INSTRUCTIONS FOR THE TASK
Copy each line below in which the string "clothes" occurs.

^^^^

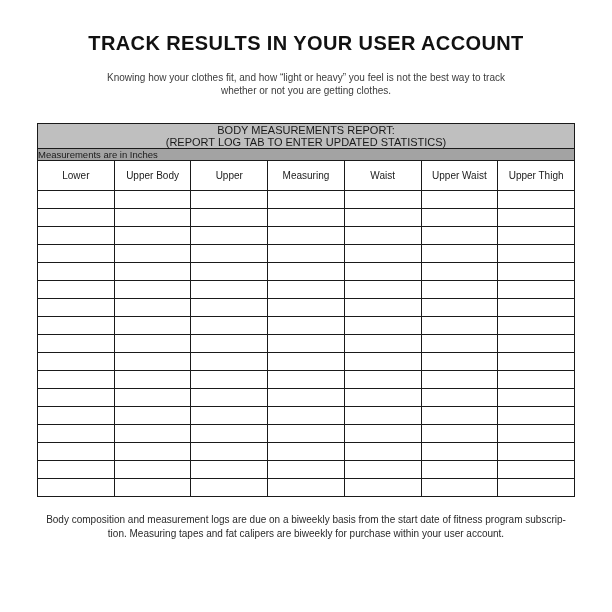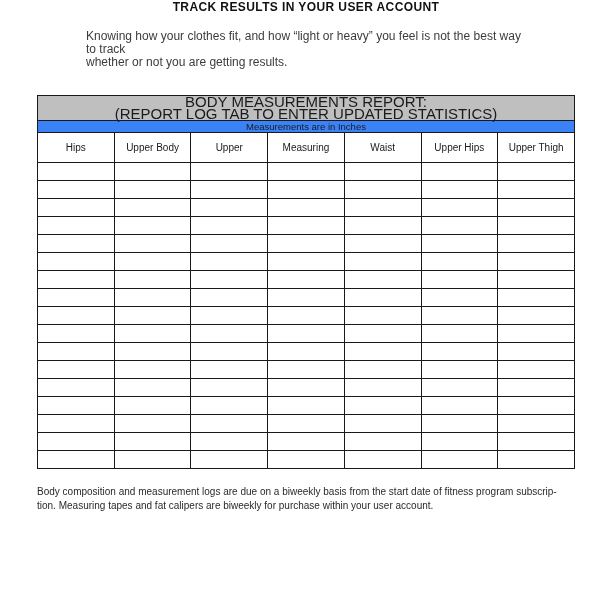--- a/index.html
+++ b/index.html
@@ -15,59 +15,60 @@
     overflow: hidden;
   }
   .page {
     position: relative;
     width: 612px;
     height: 612px;
     box-sizing: border-box;
   }
   .doc-title {
     margin: 0;
-    text-align: center;
-    font-size: 12px;
+    padding-top: 32px;
+    text-align: center;
+    font-size: 20px;
     font-weight: bold;
     letter-spacing: 0.4px;
     color: #111;
   }
   .intro {
     margin: 16px auto 0;
-    text-align: left;
-    font-size: 12px;
+    text-align: center;
+    font-size: 10px;
     line-height: 13px;
     color: #3c3c3c;
     width: 440px;
   }
   table.meas {
     border-collapse: collapse;
     table-layout: fixed;
     width: 538px;
     margin: 26px 0 0 37px;
     border: 1.5px solid #1a1a1a;
   }
   table.meas th, table.meas td {
     border: 1px solid #1a1a1a;
     padding: 0;
     font-weight: normal;
   }
   .band-title {
     background: #bfbfbf;
     text-align: center;
-    font-size: 15px;
+    font-size: 11px;
     color: #1a1a1a;
     padding: 4px 0 5px;
   }
   .band-title div {
     line-height: 12px;
   }
   .band-units {
-    background: #3b82f6;
-    text-align: center;
+    background: #a3a3a3;
+    text-align: left;
     font-size: 9.5px;
     color: #1a1a1a;
     padding: 4px 0;
   }
   tr.col-headers th {
     background: #ffffff;
     text-align: center;
     font-size: 10px;
     color: #1a1a1a;
     height: 29px;
@@ -75,53 +76,53 @@
   tbody.grid td {
     height: 17px;
     background: #ffffff;
   }
   .footer-note {
     margin: 16px 0 0 37px;
     width: 538px;
     font-size: 10px;
     line-height: 14px;
     color: #2a2a2a;
-    text-align: left;
+    text-align: center;
   }
 </style>
 </head>
 <body>
 
 <div class="page">
 
   <h1 class="doc-title">TRACK RESULTS IN YOUR USER ACCOUNT</h1>
 
   <p class="intro">
     <span>Knowing how your clothes fit, and how “light or heavy” you feel is not the best way to track</span><br>
-    <span>whether or not you are getting results.</span>
+    <span>whether or not you are getting clothes.</span>
   </p>
 
   <table class="meas">
     <thead>
       <tr>
         <th class="band-title" colspan="7">
           <div>BODY MEASUREMENTS REPORT:</div>
           <div>(REPORT LOG TAB TO ENTER UPDATED STATISTICS)</div>
         </th>
       </tr>
       <tr>
         <th class="band-units" colspan="7">Measurements are in Inches</th>
       </tr>
       <tr class="col-headers">
-        <th>Hips</th>
+        <th>Lower</th>
         <th>Upper Body</th>
         <th>Upper</th>
         <th>Measuring</th>
         <th>Waist</th>
-        <th>Upper Hips</th>
+        <th>Upper Waist</th>
         <th>Upper Thigh</th>
       </tr>
     </thead>
     <tbody class="grid" id="rows-body">
         <tr>
           <td></td>
           <td></td>
           <td></td>
           <td></td>
           <td></td>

^^^^

RESULT OF THIS TASK
     <span>Knowing how your clothes fit, and how “light or heavy” you feel is not the best way to track</span><br>
+    <span>whether or not you are getting clothes.</span>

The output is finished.